[Web document revisions]
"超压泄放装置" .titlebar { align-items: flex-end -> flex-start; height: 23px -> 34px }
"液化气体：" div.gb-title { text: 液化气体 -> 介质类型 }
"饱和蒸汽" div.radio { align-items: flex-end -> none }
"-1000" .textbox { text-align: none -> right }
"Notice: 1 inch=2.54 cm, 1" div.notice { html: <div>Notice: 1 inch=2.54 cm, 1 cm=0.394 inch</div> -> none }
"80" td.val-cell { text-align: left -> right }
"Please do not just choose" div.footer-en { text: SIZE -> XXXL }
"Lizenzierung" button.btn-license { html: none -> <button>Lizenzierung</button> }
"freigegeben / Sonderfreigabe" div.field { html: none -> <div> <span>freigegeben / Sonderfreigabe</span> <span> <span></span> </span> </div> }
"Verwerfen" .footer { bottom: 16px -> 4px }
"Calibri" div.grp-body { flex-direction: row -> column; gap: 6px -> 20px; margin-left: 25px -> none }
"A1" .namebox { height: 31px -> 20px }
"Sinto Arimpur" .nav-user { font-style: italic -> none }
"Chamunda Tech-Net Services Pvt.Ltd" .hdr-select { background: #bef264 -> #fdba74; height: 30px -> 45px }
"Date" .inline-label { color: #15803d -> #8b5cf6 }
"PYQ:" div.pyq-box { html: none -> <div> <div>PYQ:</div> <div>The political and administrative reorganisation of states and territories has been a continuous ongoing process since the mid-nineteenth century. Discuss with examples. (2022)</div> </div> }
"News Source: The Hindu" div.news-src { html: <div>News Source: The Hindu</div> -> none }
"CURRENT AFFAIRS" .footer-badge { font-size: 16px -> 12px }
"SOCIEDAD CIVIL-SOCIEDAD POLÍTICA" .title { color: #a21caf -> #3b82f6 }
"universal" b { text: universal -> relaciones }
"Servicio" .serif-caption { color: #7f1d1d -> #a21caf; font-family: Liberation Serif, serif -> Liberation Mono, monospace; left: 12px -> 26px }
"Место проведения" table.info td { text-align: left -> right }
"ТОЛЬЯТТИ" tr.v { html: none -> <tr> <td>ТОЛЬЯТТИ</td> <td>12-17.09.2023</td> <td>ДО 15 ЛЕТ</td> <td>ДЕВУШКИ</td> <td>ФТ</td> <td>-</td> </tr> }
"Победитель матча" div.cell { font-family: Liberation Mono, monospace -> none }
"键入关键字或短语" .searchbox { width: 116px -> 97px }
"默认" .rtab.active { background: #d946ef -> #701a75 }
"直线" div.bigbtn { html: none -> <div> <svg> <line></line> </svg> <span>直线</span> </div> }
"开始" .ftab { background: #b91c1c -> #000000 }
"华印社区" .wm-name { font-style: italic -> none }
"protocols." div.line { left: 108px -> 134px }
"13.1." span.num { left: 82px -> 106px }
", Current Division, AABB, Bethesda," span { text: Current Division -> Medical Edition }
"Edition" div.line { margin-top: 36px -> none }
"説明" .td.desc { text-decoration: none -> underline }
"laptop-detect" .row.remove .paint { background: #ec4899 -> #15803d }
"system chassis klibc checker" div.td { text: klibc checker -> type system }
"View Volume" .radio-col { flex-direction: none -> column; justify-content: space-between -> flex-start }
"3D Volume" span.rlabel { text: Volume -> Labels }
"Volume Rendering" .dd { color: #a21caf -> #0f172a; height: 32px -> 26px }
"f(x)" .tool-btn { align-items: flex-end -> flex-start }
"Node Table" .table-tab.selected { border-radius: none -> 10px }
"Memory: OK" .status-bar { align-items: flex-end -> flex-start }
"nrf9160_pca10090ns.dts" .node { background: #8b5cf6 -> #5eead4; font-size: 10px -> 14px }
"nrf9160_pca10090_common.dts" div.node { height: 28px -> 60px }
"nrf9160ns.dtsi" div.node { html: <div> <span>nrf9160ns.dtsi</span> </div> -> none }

§ THE PROBLEM: Go through the lines above and copy any that contain "direction".

§ RESULT:
"Calibri" div.grp-body { flex-direction: row -> column; gap: 6px -> 20px; margin-left: 25px -> none }
"View Volume" .radio-col { flex-direction: none -> column; justify-content: space-between -> flex-start }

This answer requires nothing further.